#### Problem to solve:
The required result is a copy of each line below in which "sans" appears.
** Given data follows **
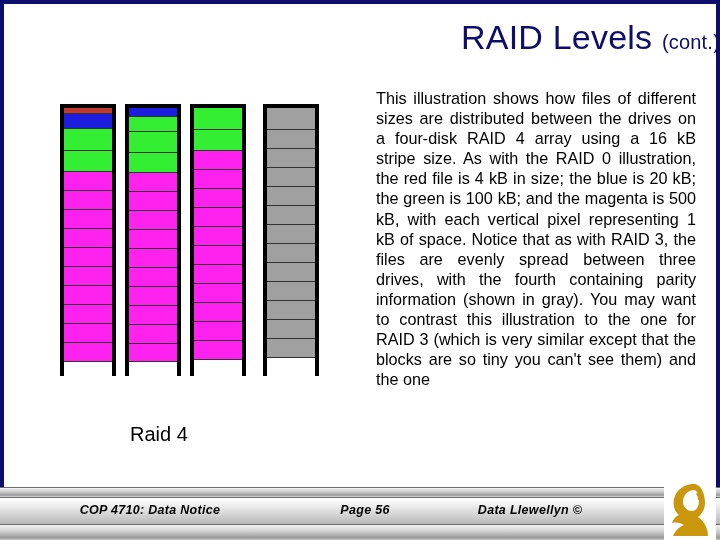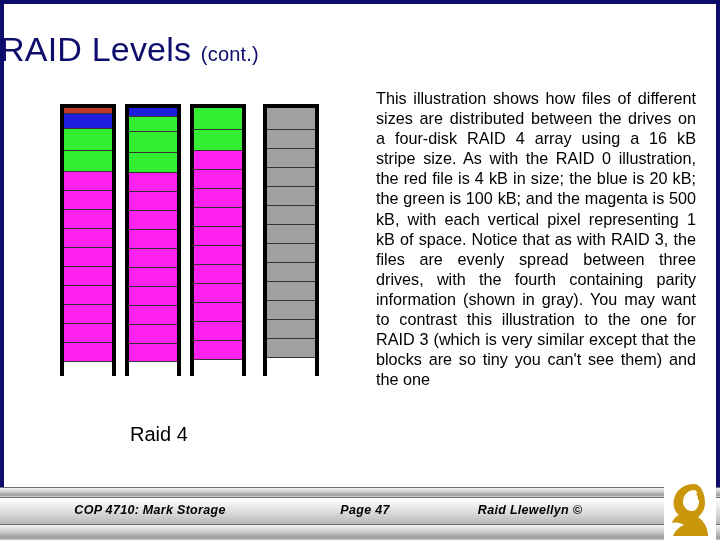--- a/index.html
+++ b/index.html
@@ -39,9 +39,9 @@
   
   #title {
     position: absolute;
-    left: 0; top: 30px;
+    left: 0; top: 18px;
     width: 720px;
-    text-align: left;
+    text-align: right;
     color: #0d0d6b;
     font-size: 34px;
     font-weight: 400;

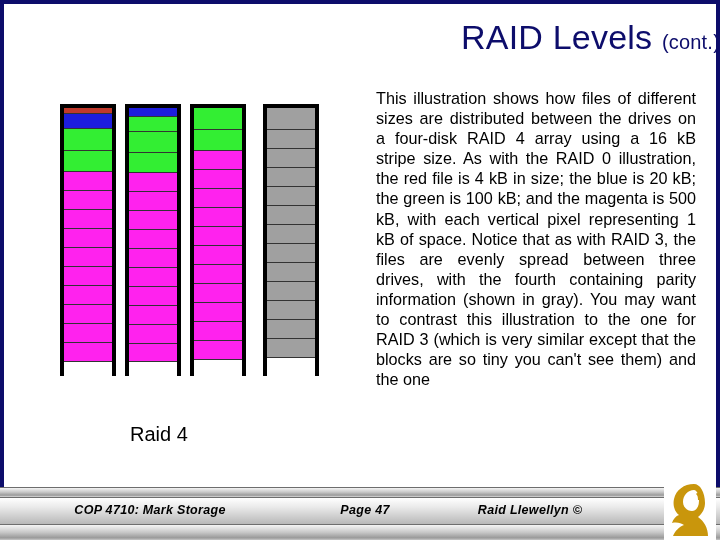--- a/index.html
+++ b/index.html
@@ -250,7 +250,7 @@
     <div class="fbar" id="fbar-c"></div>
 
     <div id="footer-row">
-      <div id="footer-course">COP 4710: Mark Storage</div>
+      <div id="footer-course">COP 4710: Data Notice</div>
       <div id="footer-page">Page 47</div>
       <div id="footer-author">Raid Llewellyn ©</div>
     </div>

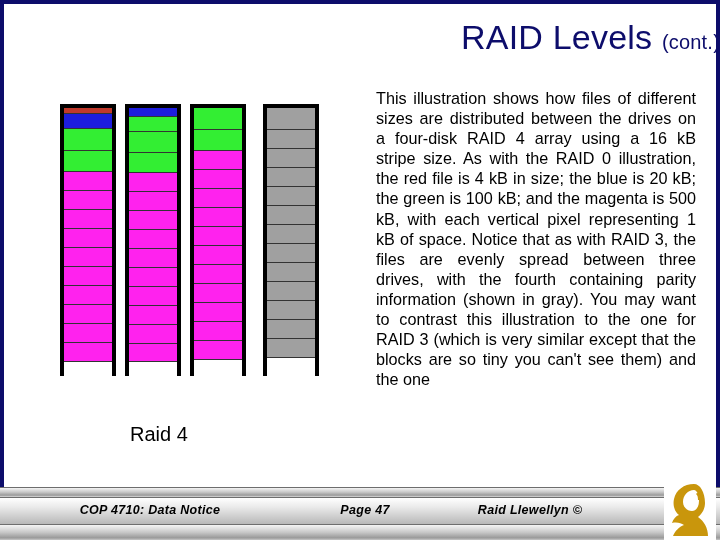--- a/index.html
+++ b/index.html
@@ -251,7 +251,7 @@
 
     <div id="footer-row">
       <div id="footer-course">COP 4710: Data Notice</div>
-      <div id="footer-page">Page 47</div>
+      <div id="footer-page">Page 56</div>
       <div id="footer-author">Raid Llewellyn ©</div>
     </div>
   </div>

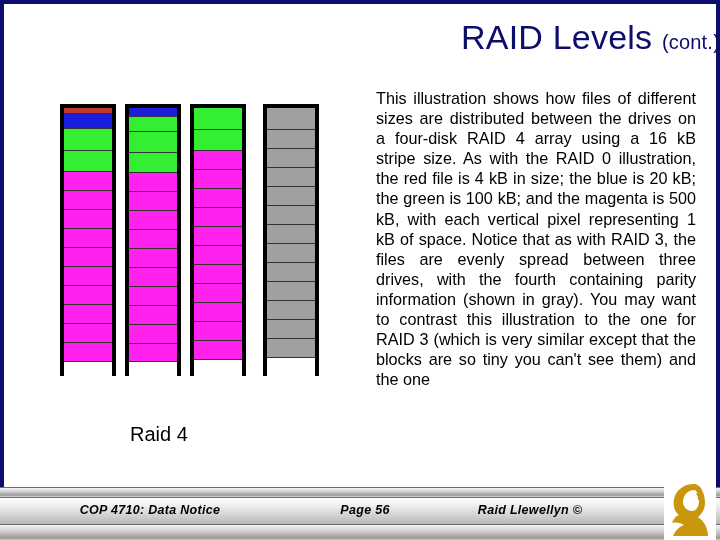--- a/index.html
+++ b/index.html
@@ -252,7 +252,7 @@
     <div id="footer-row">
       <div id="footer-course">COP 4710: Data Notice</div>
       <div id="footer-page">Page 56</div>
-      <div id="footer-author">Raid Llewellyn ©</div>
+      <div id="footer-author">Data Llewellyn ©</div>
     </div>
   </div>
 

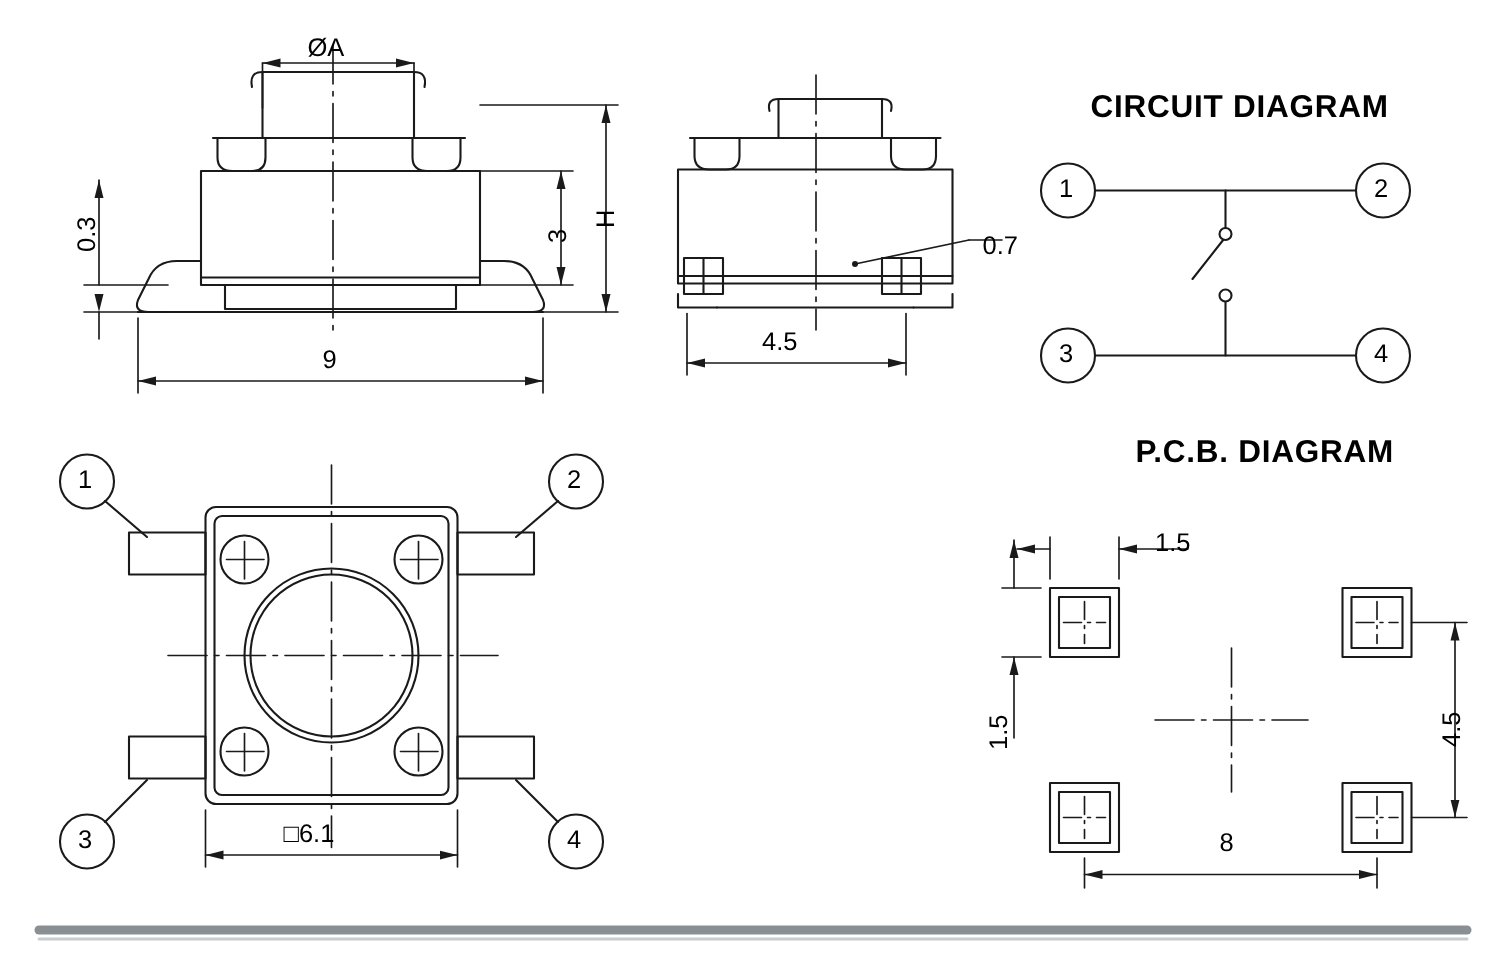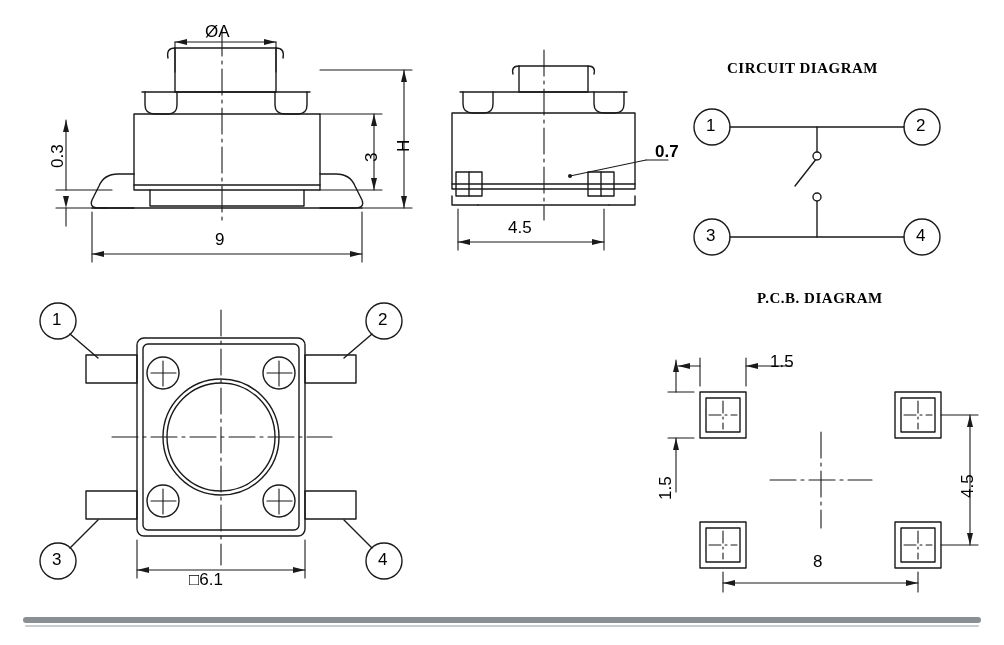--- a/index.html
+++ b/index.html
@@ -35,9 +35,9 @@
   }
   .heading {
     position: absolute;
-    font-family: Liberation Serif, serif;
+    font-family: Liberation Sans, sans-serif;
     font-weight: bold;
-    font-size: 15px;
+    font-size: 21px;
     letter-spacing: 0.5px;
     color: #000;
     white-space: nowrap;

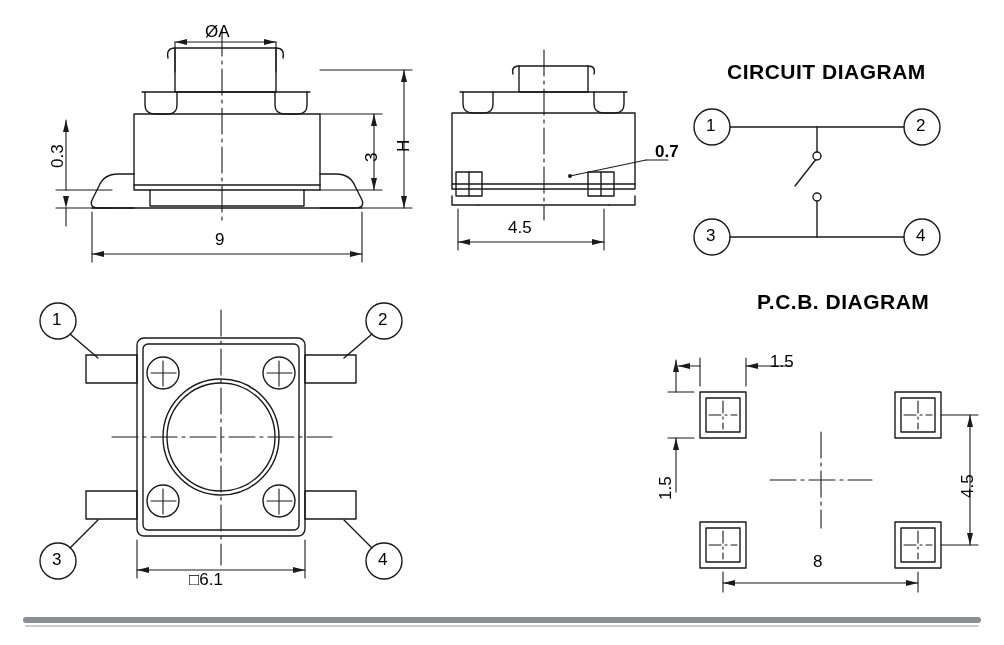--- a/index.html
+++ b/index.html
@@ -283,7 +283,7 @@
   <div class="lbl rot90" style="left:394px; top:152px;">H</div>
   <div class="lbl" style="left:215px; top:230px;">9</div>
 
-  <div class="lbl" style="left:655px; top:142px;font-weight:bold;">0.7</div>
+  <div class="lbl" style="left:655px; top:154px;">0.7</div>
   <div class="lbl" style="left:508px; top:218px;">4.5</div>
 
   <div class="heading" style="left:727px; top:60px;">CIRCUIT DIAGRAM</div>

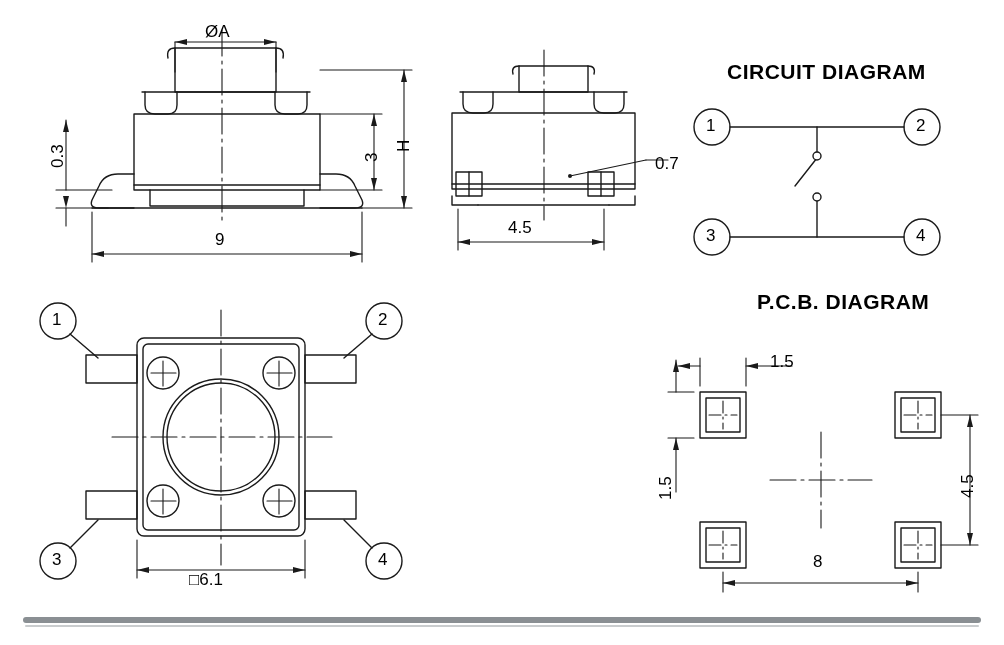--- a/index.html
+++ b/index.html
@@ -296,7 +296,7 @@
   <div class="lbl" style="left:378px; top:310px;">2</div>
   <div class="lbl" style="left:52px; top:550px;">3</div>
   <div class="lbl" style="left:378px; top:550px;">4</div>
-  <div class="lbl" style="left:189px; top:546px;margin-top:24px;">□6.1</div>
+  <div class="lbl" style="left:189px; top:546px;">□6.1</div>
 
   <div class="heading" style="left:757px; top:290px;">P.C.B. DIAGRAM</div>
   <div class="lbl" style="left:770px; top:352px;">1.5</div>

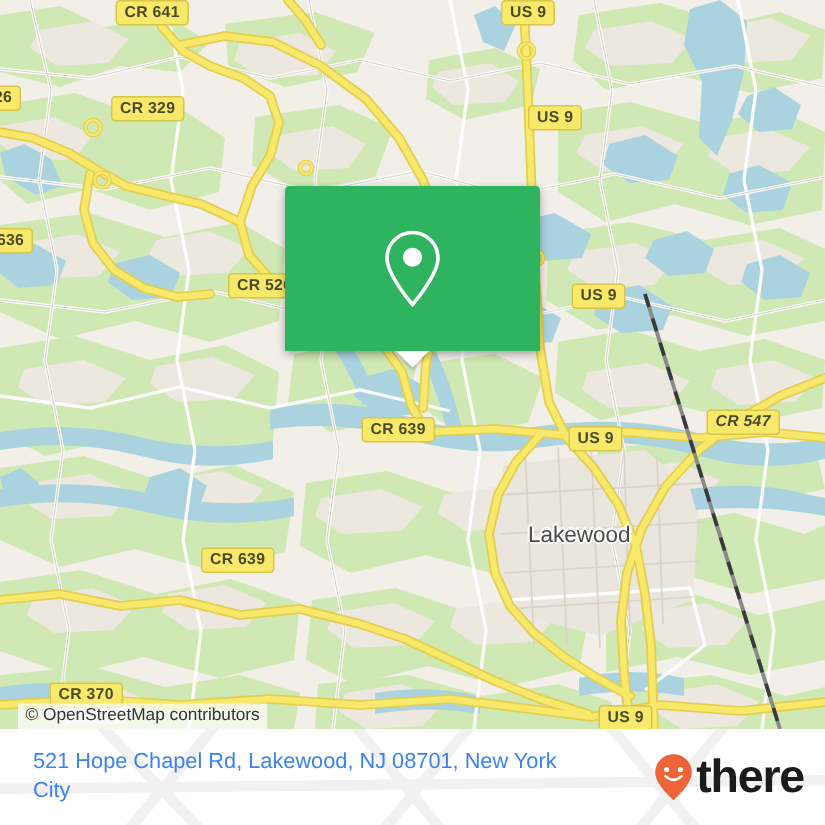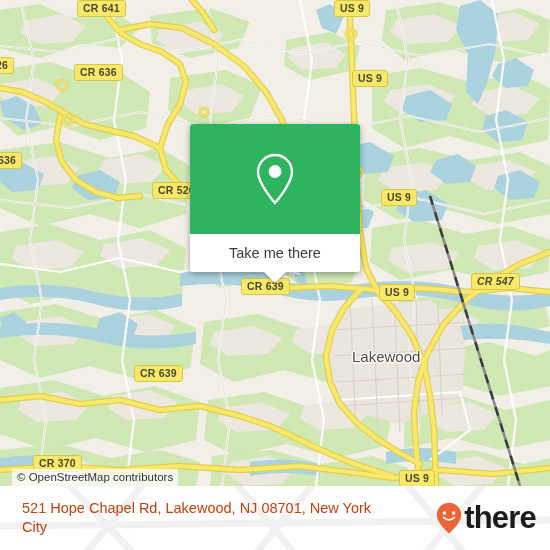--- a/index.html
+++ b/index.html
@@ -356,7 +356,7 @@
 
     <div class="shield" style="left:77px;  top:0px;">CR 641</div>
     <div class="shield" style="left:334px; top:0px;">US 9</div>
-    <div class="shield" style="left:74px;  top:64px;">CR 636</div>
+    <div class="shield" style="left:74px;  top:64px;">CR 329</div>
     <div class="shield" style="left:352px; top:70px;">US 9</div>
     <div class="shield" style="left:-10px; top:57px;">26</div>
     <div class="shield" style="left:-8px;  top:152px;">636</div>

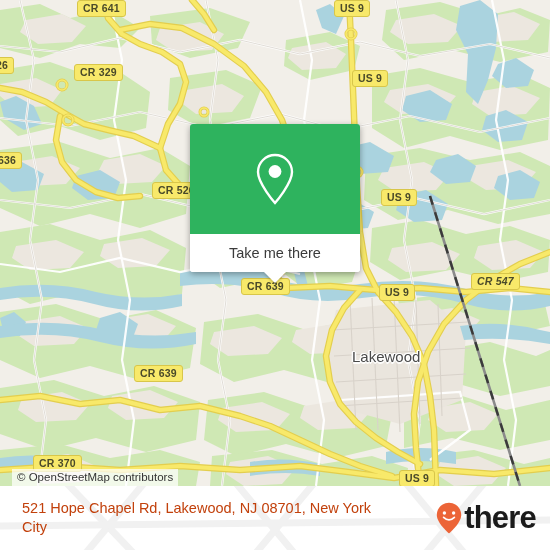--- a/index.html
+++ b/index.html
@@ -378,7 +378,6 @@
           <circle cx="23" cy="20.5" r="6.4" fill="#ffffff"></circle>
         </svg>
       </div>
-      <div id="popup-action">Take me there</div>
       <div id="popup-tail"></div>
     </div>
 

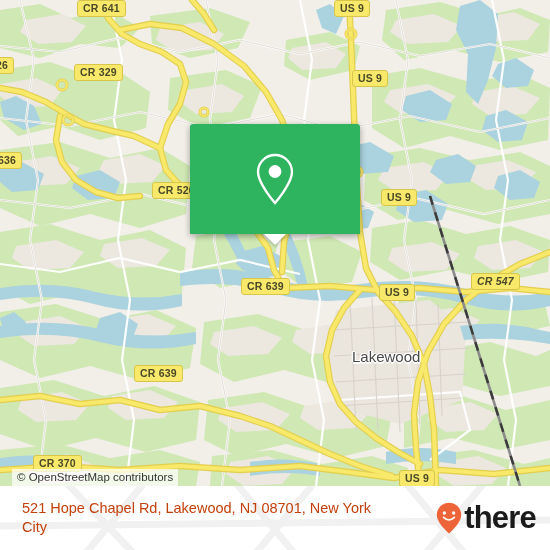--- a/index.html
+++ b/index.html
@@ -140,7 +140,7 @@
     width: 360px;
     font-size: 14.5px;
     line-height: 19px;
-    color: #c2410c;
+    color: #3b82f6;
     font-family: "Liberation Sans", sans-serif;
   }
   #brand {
** End of Given data **
#### Response area:
+    font-family: Liberation Sans, sans-serif;
     font-family: "Liberation Sans", sans-serif;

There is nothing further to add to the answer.